#### [Aim of the task]
Copy the entries below word for word, minus the pictures.

Web page edit records:
———

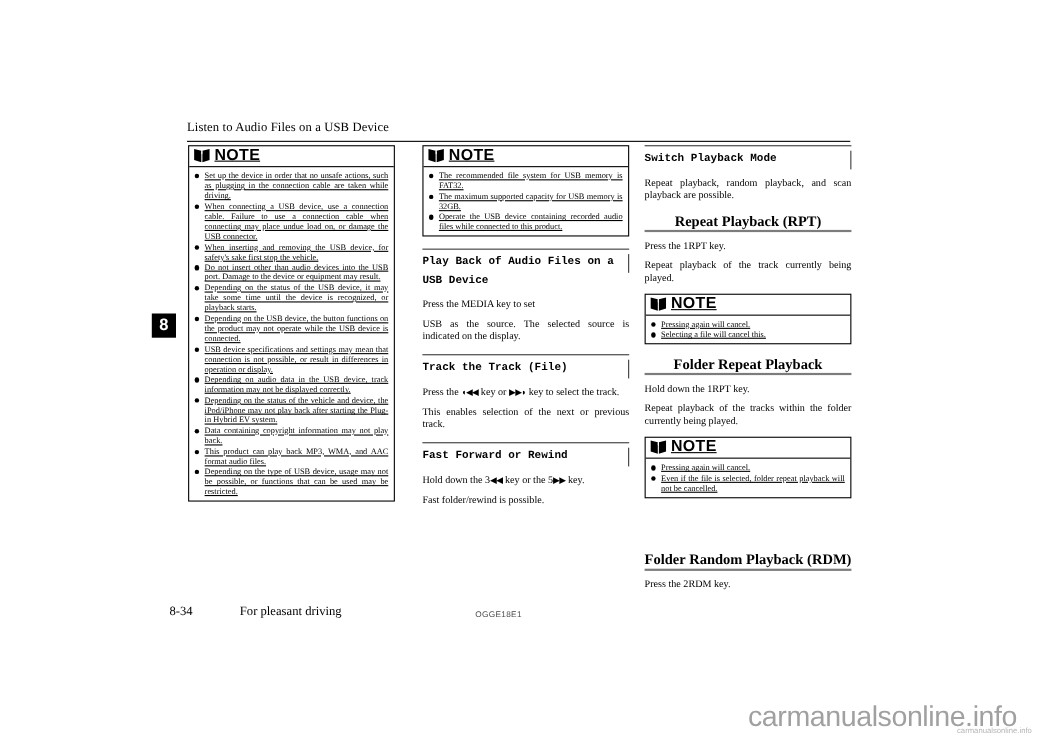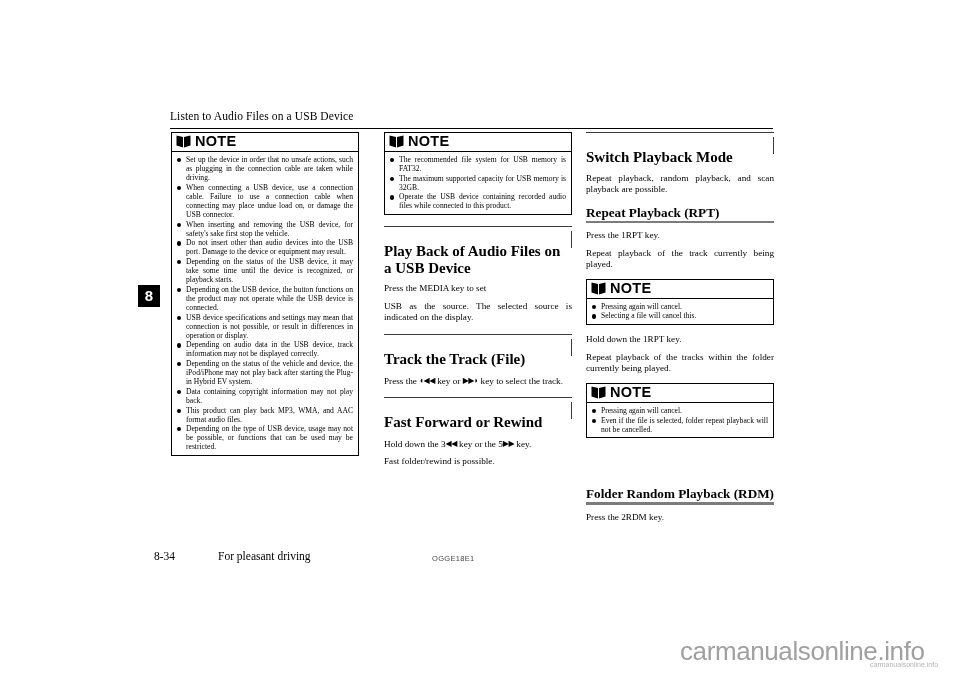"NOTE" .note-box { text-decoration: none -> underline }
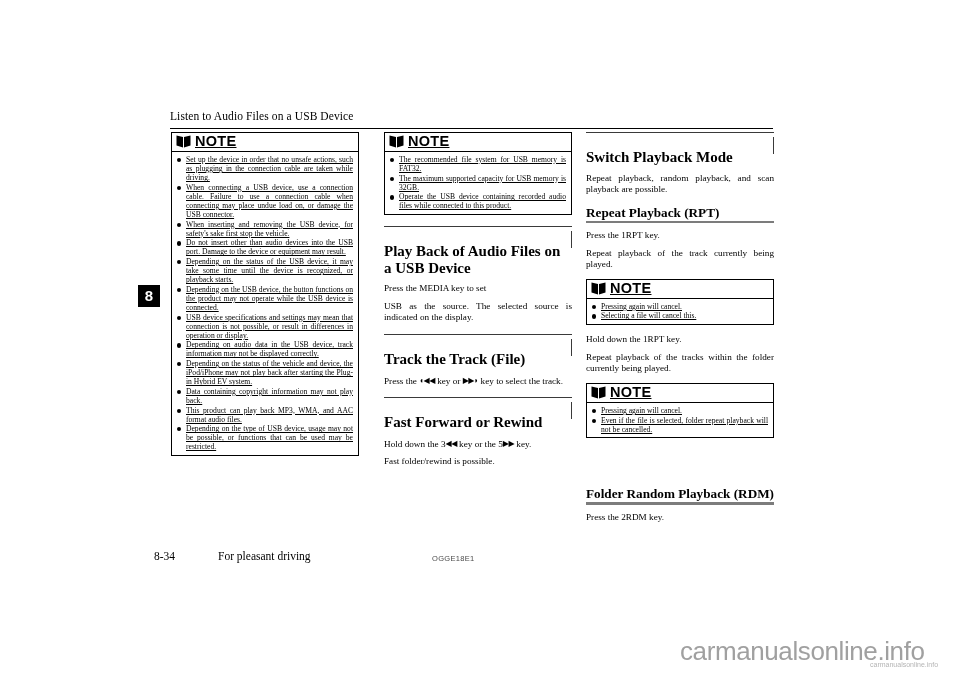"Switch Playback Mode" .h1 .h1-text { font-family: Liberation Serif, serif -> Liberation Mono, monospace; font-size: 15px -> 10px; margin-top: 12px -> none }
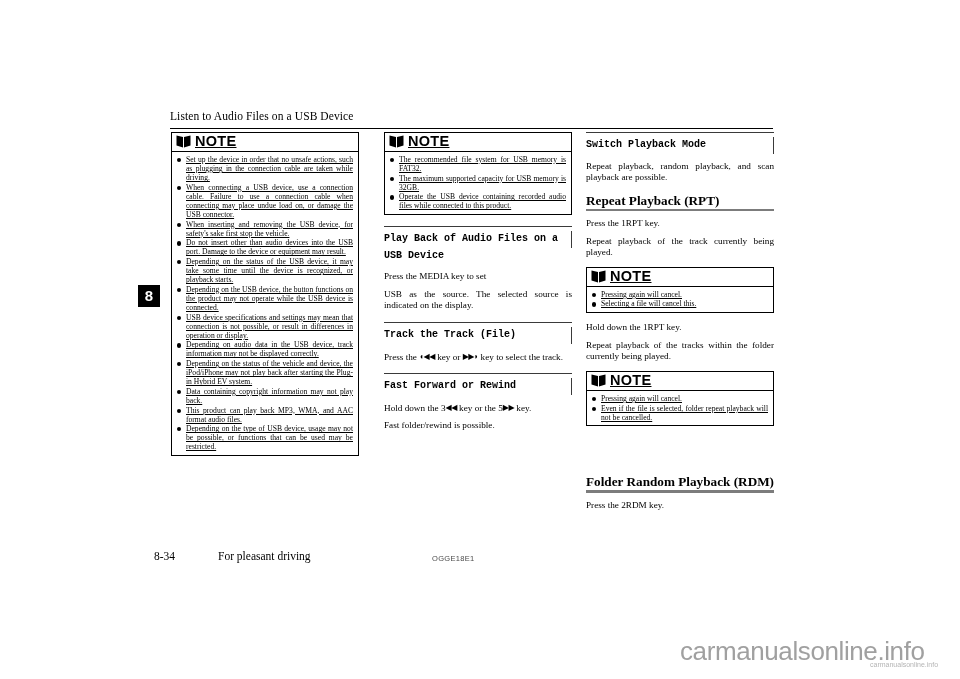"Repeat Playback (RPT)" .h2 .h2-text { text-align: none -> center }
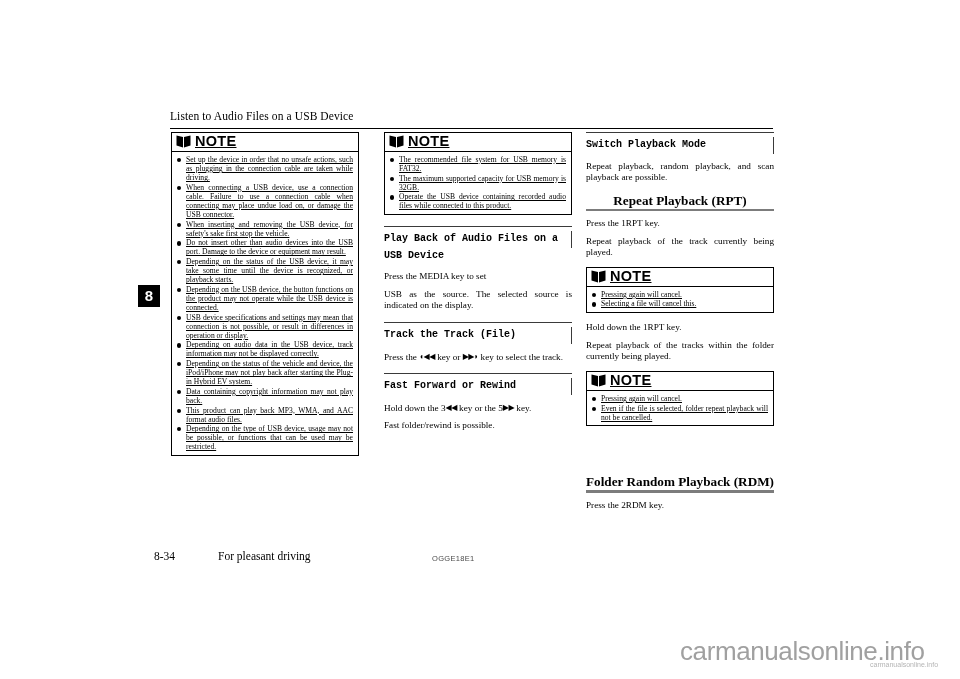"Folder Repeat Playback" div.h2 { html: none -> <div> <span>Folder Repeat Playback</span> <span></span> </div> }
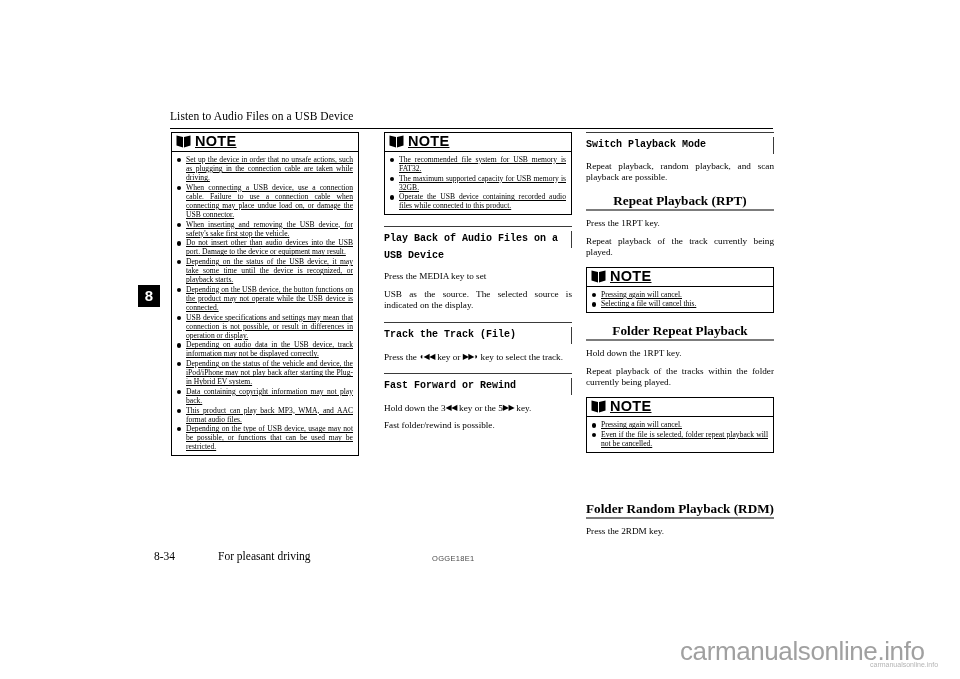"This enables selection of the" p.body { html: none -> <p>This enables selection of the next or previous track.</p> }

———

#### [Solution]
"NOTE" .note-box { text-decoration: none -> underline }
"Switch Playback Mode" .h1 .h1-text { font-family: Liberation Serif, serif -> Liberation Mono, monospace; font-size: 15px -> 10px; margin-top: 12px -> none }
"Repeat Playback (RPT)" .h2 .h2-text { text-align: none -> center }
"Folder Repeat Playback" div.h2 { html: none -> <div> <span>Folder Repeat Playback</span> <span></span> </div> }
"This enables selection of the" p.body { html: none -> <p>This enables selection of the next or previous track.</p> }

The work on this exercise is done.